Photographer Julien Bryan described the scene:

“As we drove by a small field at the edge of town we were just a few minutes too late to witness a tragic event, the most incredible of all. Seven women had been digging potatoes in a field. There was no flour in their district, and they were desperate for food. Suddenly two German planes appeared from nowhere and dropped two bombs only two hundred yards away on a small home. Two women in the house were killed. The potato diggers dropped flat upon the ground, hoping to be unnoticed. After the bombers had gone, the women returned to their work. They had to have food.
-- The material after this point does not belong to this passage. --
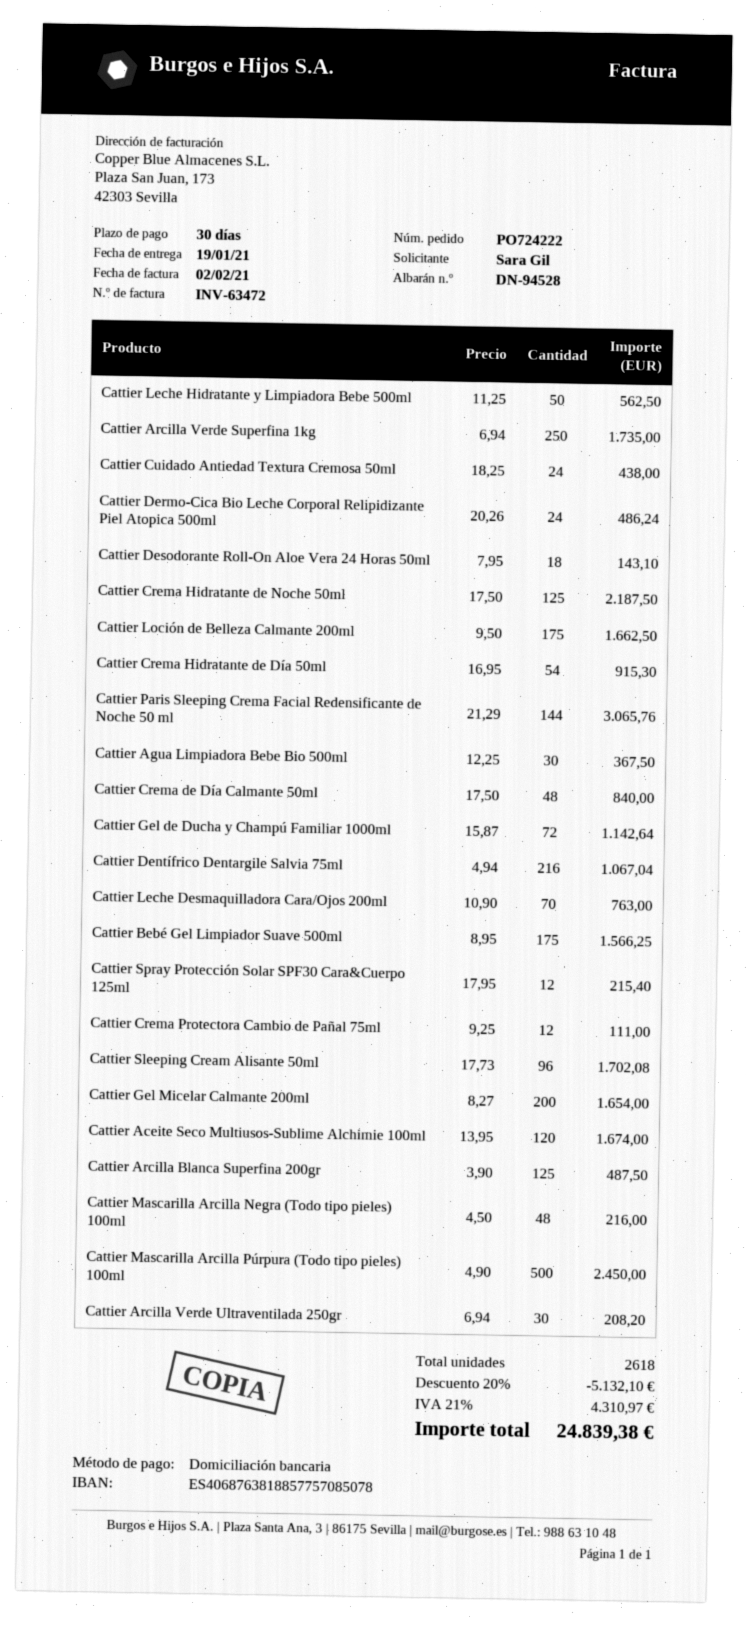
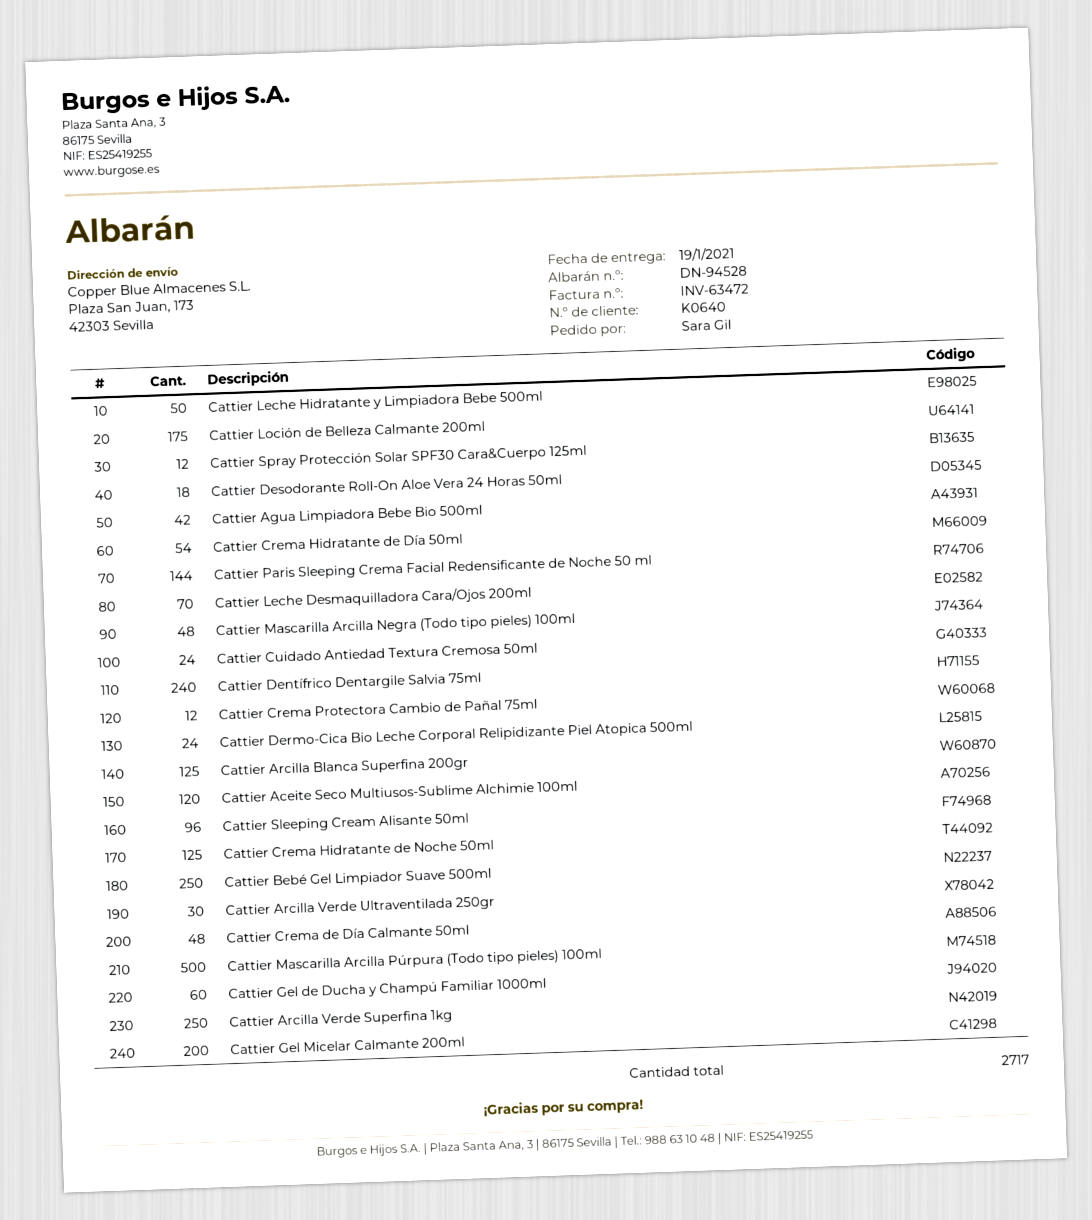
Cattier Agua Limpiadora Bebe Bio 500ml: 30 -> 42
Cattier Gel de Ducha y Champú Familiar 1000ml: 72 -> 60
Cattier Dentífrico Dentargile Salvia 75ml: 216 -> 240
Cattier Bebé Gel Limpiador Suave 500ml: 175 -> 250
total quantity: 2618 -> 2717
But the Nazi fliers were not satisfied with their work. In a few minutes they came back and swooped down to within two hundred feet of the ground, this time raking the field with machine-gun fire. Two of the seven women were killed. The other five escaped somehow.
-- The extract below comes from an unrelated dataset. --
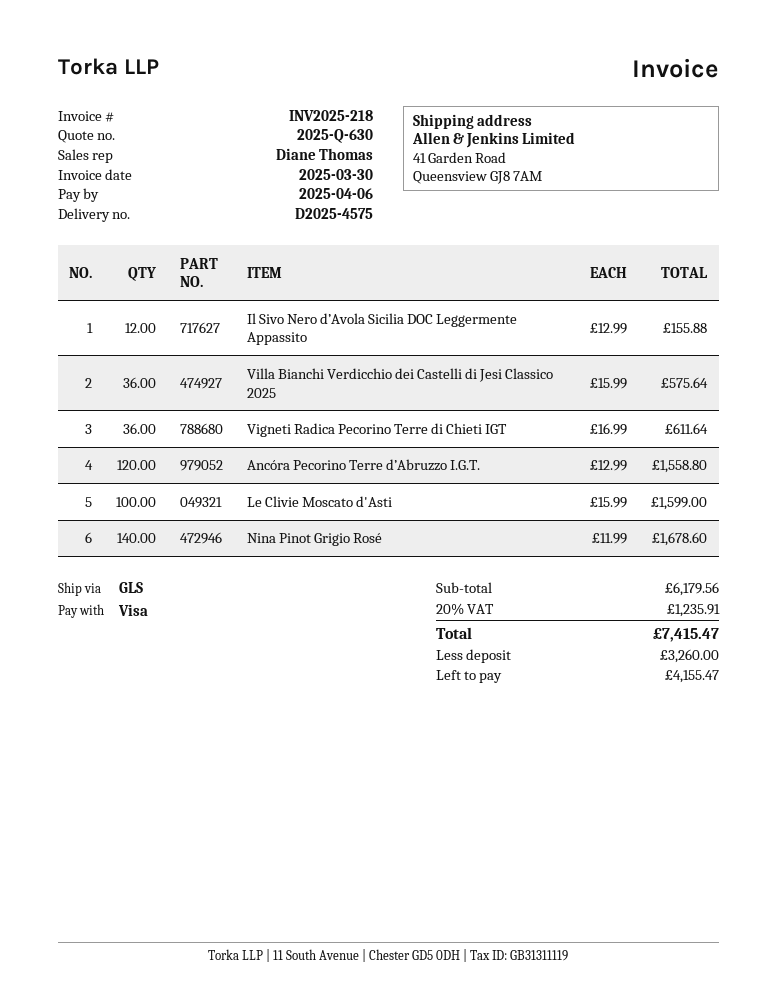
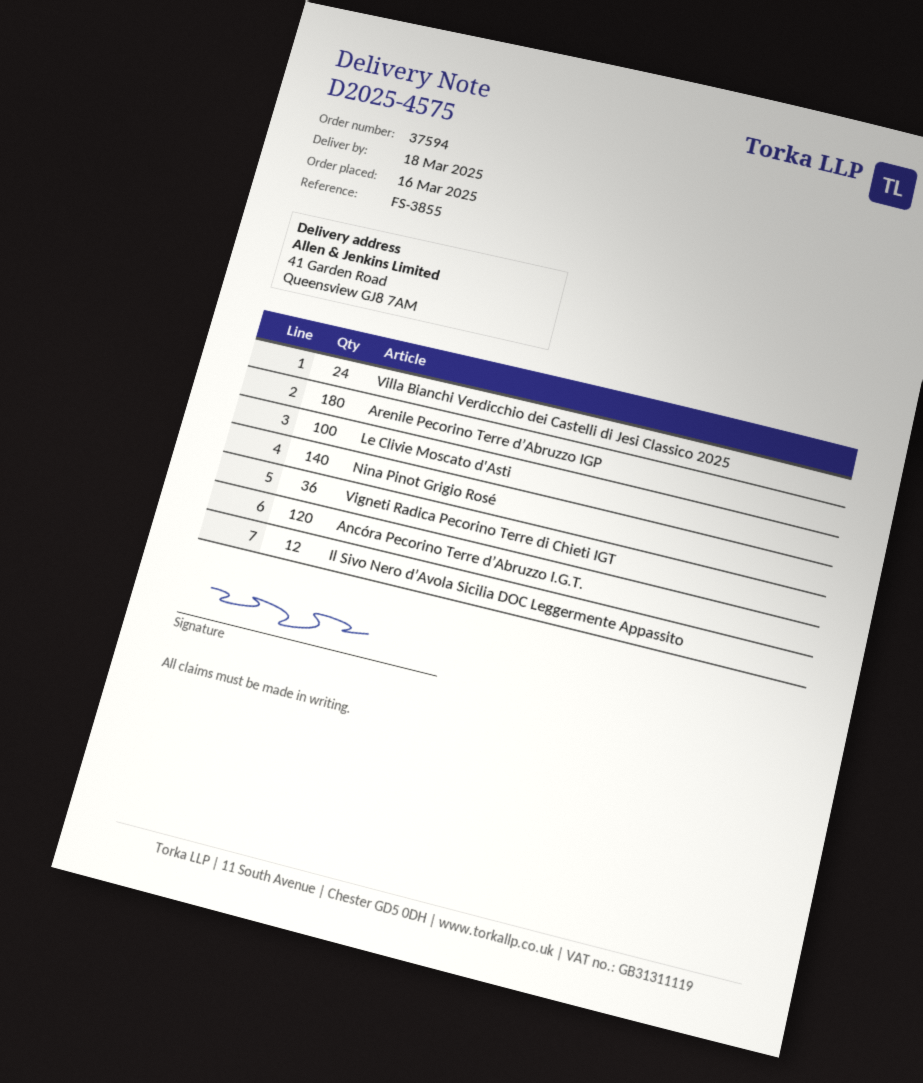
Villa Bianchi Verdicchio dei Castelli di Jesi Classico 2025: 36 -> 24
Arenile Pecorino Terre d’Abruzzo IGP: none -> 180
While I was photographing the bodies, a little ten-year old girl came running up and stood transfixed by one of the dead. The woman was her older sister. The child had never before seen death and couldn’t understand why her sister would not speak to her… The child looked at us in bewilderment. I threw my arm about her and held her tightly, trying to comfort her. She cried. So did I and the two Polish officers who were with me…”

In September 1959 Julien Bryan wrote more about it in Look magazine:

In the offices of the Express, that child, Kazimiera Mika, now 30, and I were reunited. I asked her if she remembered anything of that tragic day in the potato field. “I should,” she replied quietly. “It was the day I lost my sister, the day I first saw death, and the first time I met a foreigner – you.” Today, Kazimiera is married to a Warsaw streetcar motorman. They have a 12-year-old girl and a boy, 9, and the family lives in a 1 1/2-room apartment, typical of the overcrowded conditions of war-racked Poland. She is a charwoman at a medical school (she told me her biggest regret is that her education ended when the war began), and all of the $75 earned each month by her husband and herself goes for food. Kazimiera and her husband, like most Poles, supplement their income with odd jobs, and are sometimes forced to sell a piece of furniture for extra money. But they celebrated my visit to their home with that rare treat, a dinner with meat.

This is but one case of attacking civilians in war – this hits us so hard because we know the story and can relate to it emotionally.

Now think of the millions of people killed over the years in millions of acts just like this one – and just how horrific a person is to think bombing of civilians is an acceptable practice.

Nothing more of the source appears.